Check every line of the entries for "Gameplay", and copy the lines that hold it.

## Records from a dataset

┄┄┄┄┄┄┄┄┄┄┄┄┄┄┄┄┄┄┄┄

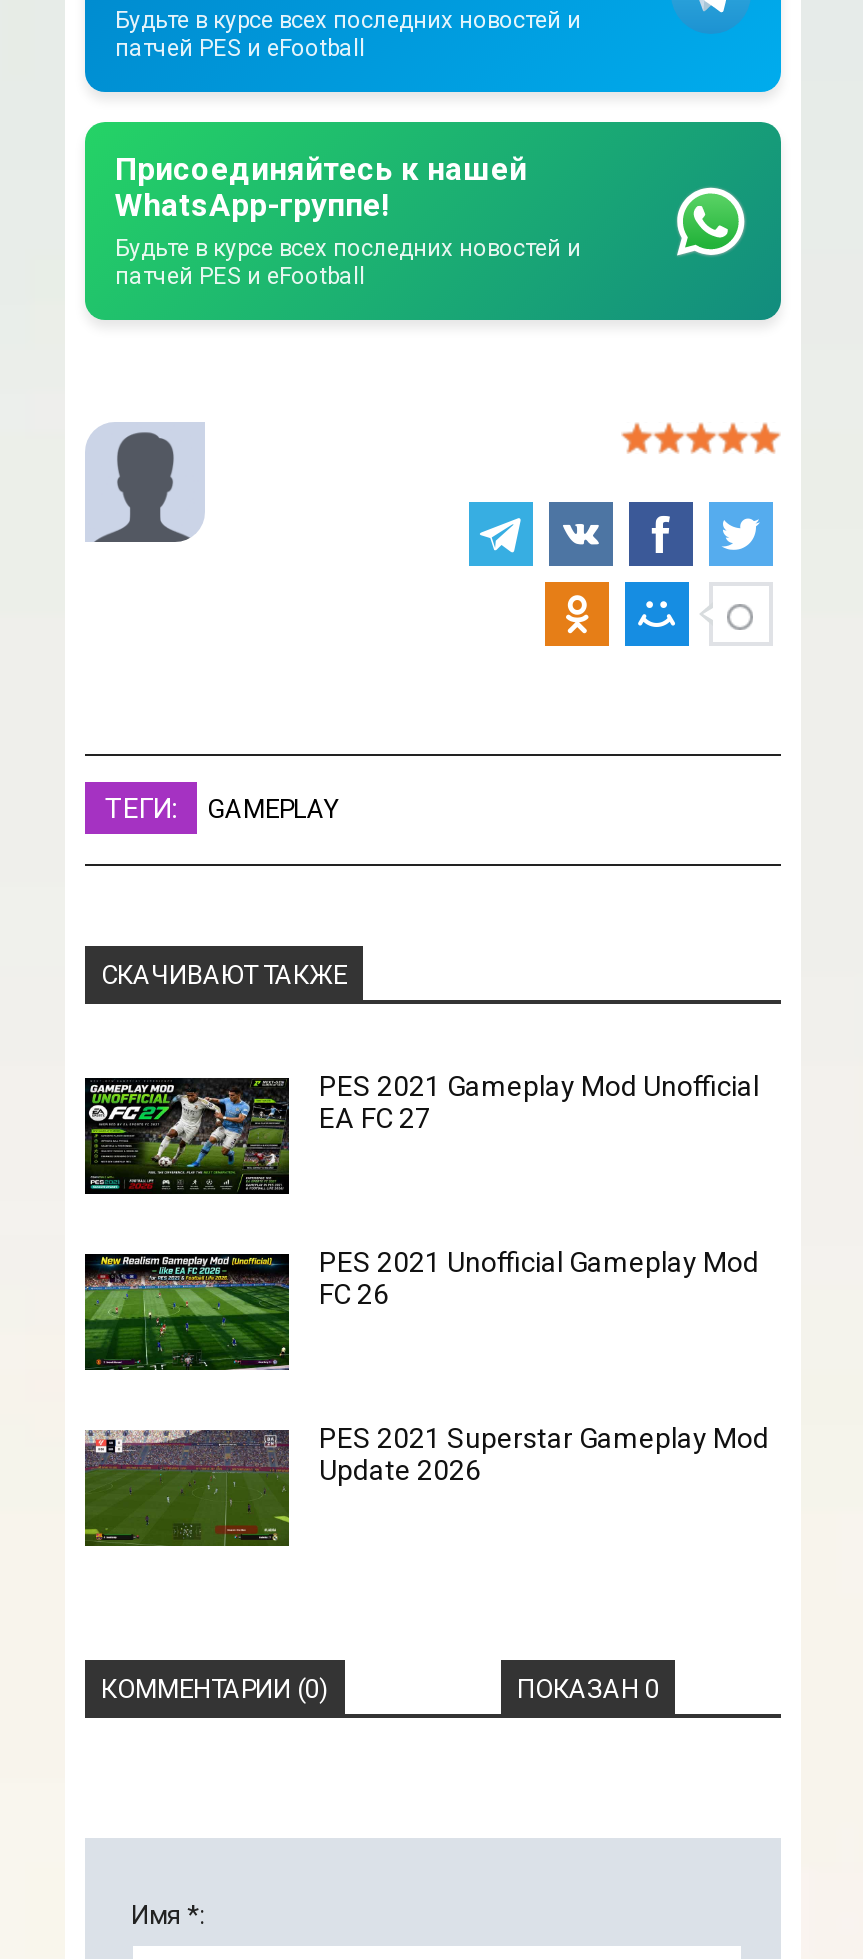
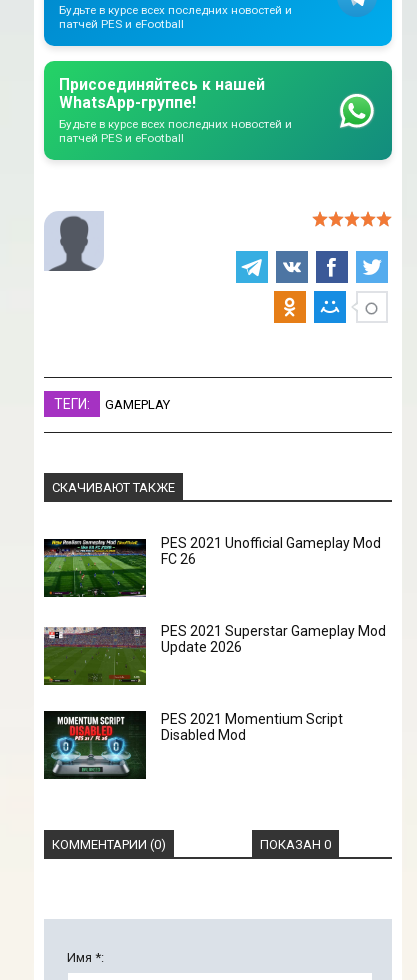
- [image]
- PES 2021 Gameplay Mod Unofficial
- EA FC 27

moved up: [image] | PES 2021 Unofficial Gameplay Mod | FC 26 | PES 2021 Superstar Gameplay Mod | Update 2026

+ [image]
+ PES 2021 Momentium Script
+ Disabled Mod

┄┄┄┄┄┄┄┄┄┄┄┄┄┄┄┄┄┄┄┄

## Response area
- PES 2021 Gameplay Mod Unofficial
moved up: [image] | PES 2021 Unofficial Gameplay Mod | FC 26 | PES 2021 Superstar Gameplay Mod | Update 2026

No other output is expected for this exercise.